I served in Indonesia briefly in the early 1990s and returned in 2011 as a professor at Sekolah Tinggi Teologi Lutheran (STTL), the worker training school of Gereja Lutheran Indonesia (GLI). Most of my fellow “dosens” (seminary professors) with whom I now serve were students my first time around. What a thrill it is to be able to work shoulder to shoulder with them now as colleagues in Christ who are banded together to train the next generation of GLI pastors.

To maintain and improve our status as a school that can issue an accredited Bachelor of Divinity degree, STTL works together with the appropriate governmental agencies as well as local and regional authorities. Wading through the laws and regulations is something that would be almost insurmountable for an outsider.

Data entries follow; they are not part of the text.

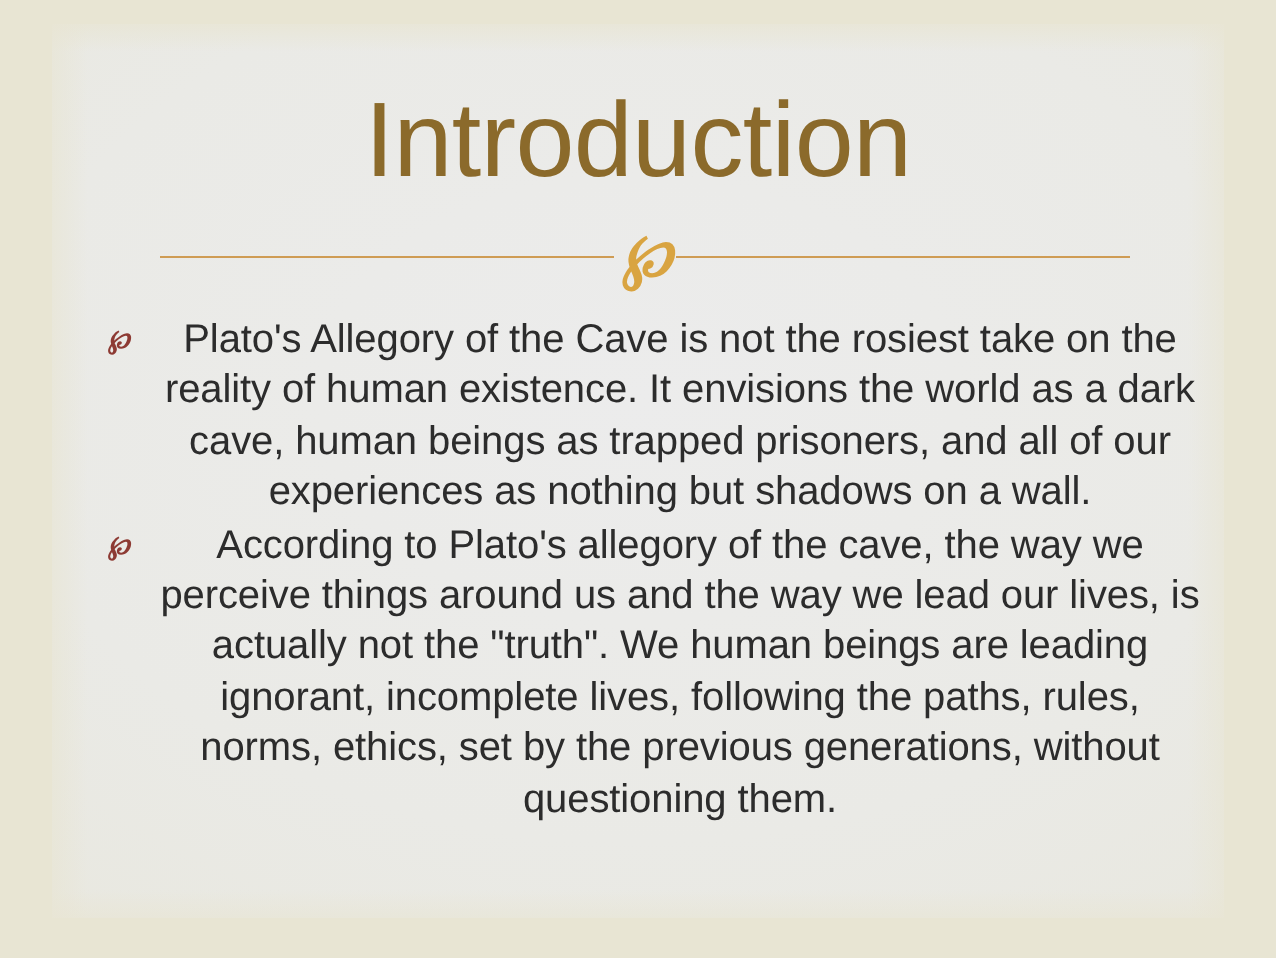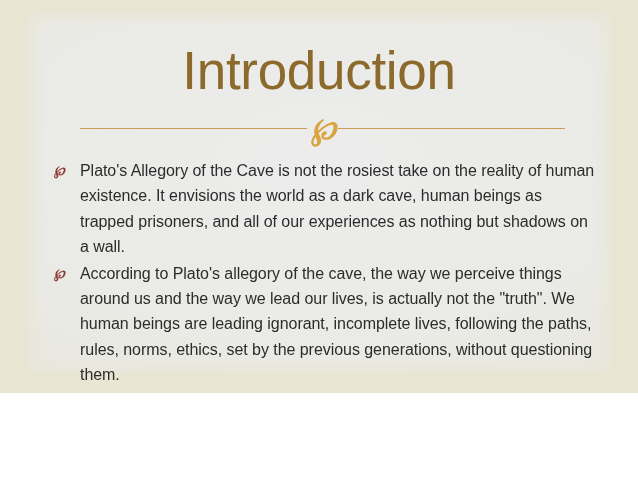"Introduction" .slide { height: 393px -> 479px }
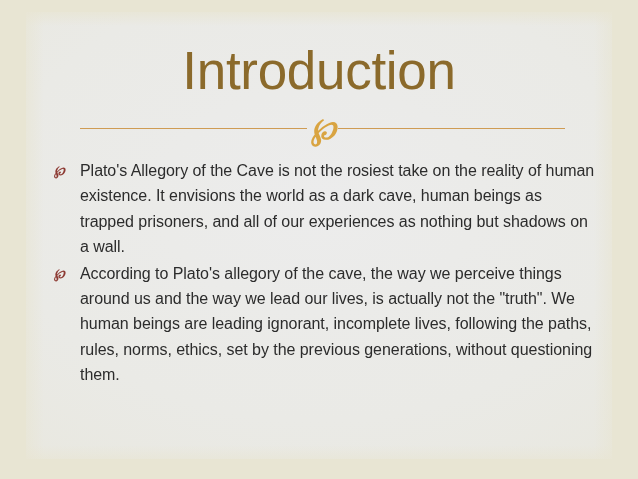"Plato's Allegory of the Cave" .bullet-text { font-size: 16px -> 20px; text-align: left -> center }
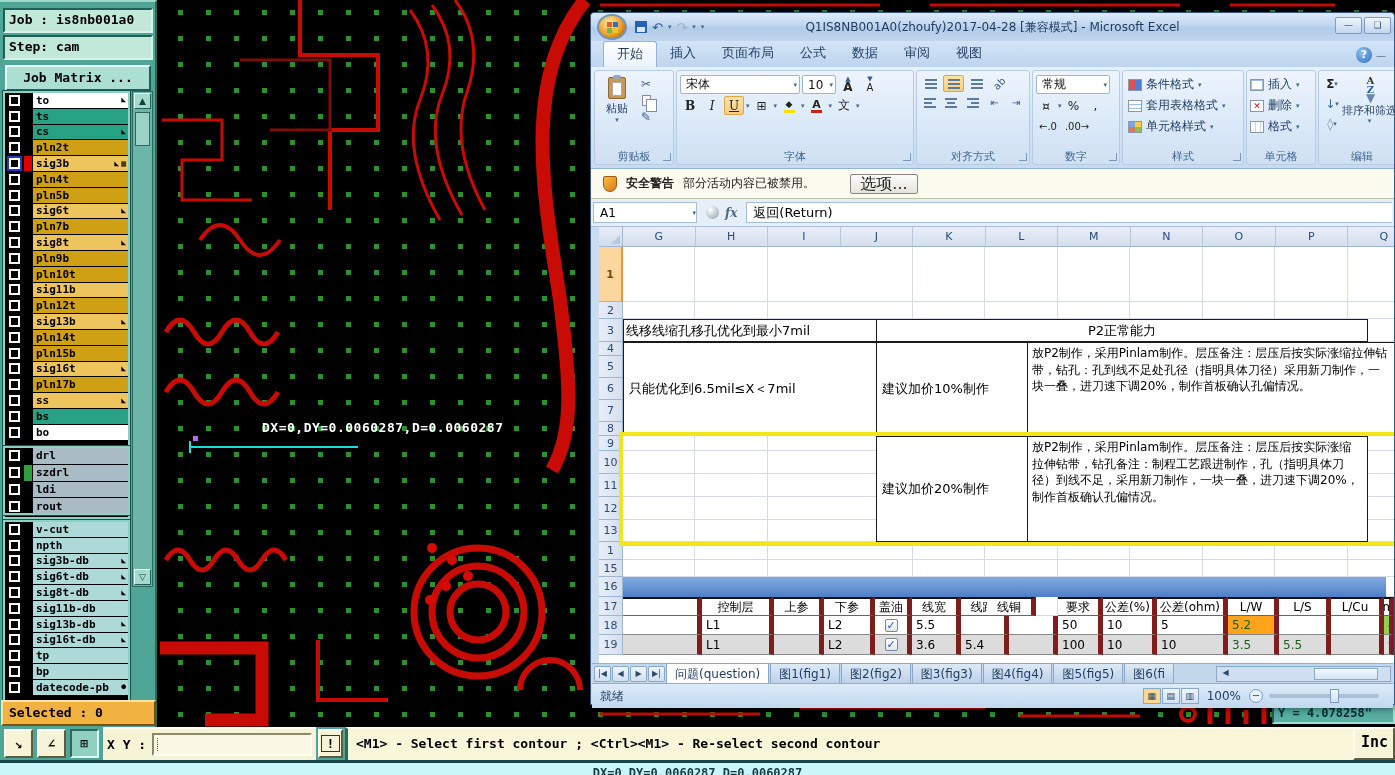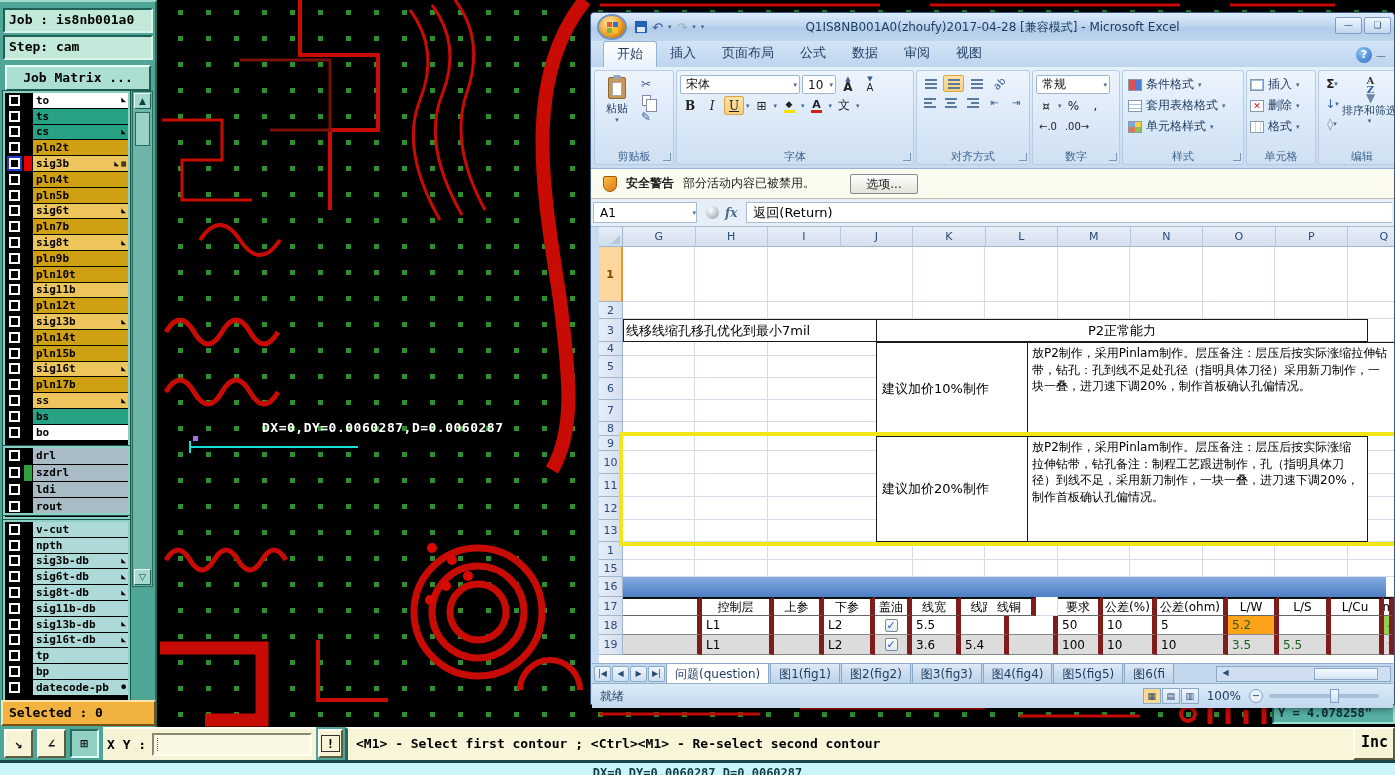"选项..." #secbtn { font-size: 12px -> 16px }
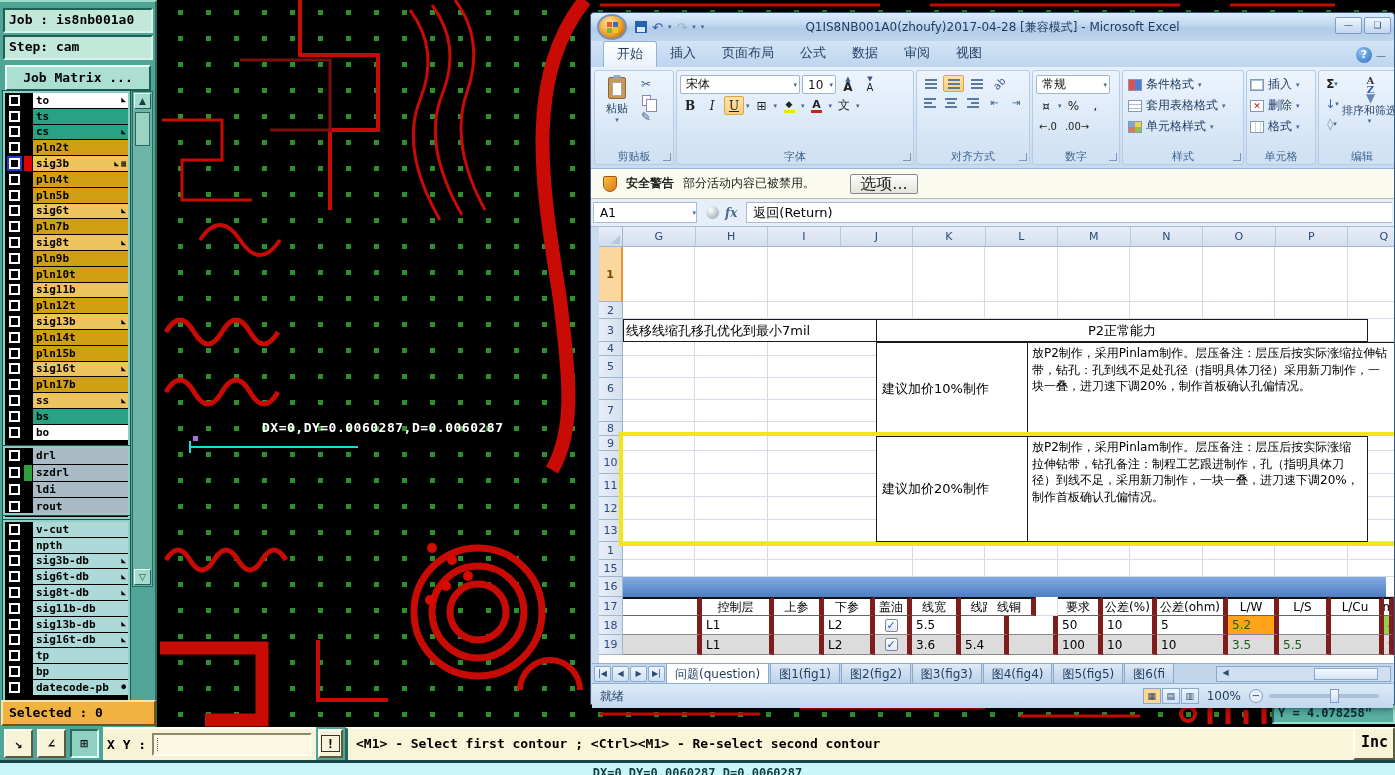"只能优化到6.5mil≤X＜7mil" div.ocell { html: none -> <div>只能优化到6.5mil≤X＜7mil</div> }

What a blessing it is to have a seminary chairman like Pastor Bambang, who is knowledgeable in such matters.

A similar example is the STTL curriculum coordinator, Evangelist Agus. He needs to harmonize our specific set of studies with the recommended national guidelines for all seminaries in Indonesia. This is no small task. In fact, it is essential for securing our position as an accredited school so that our students can receive a degree recognized by the government. Simultaneously, we need to provide courses necessary to our goal of producing a steady stream of servants who will minister to the people of GLI and reach out with the gospel.

But apart from the administrative necessities that can be handled so much better by the national dosens are the obvious benefits of being instructed by someone whose language is the same as yours. As good as the “orang asing” (foreigners) become at the language of their host country, there are linguistic nuances that often elude us. The depth of our vocabulary is rarely as deep as the treasure trove of words that the national instructors have at their fingertips. Men like Pastors Sutarno and Supriyanto adeptly apply various synonyms and antonyms as they explain finer points of doctrine and critique student sermons. They, along with their Indonesian colleagues on the faculty, deftly direct regional called workers and lay leaders who assist them in planning and providing opportunities for our students to participate in early field experiences.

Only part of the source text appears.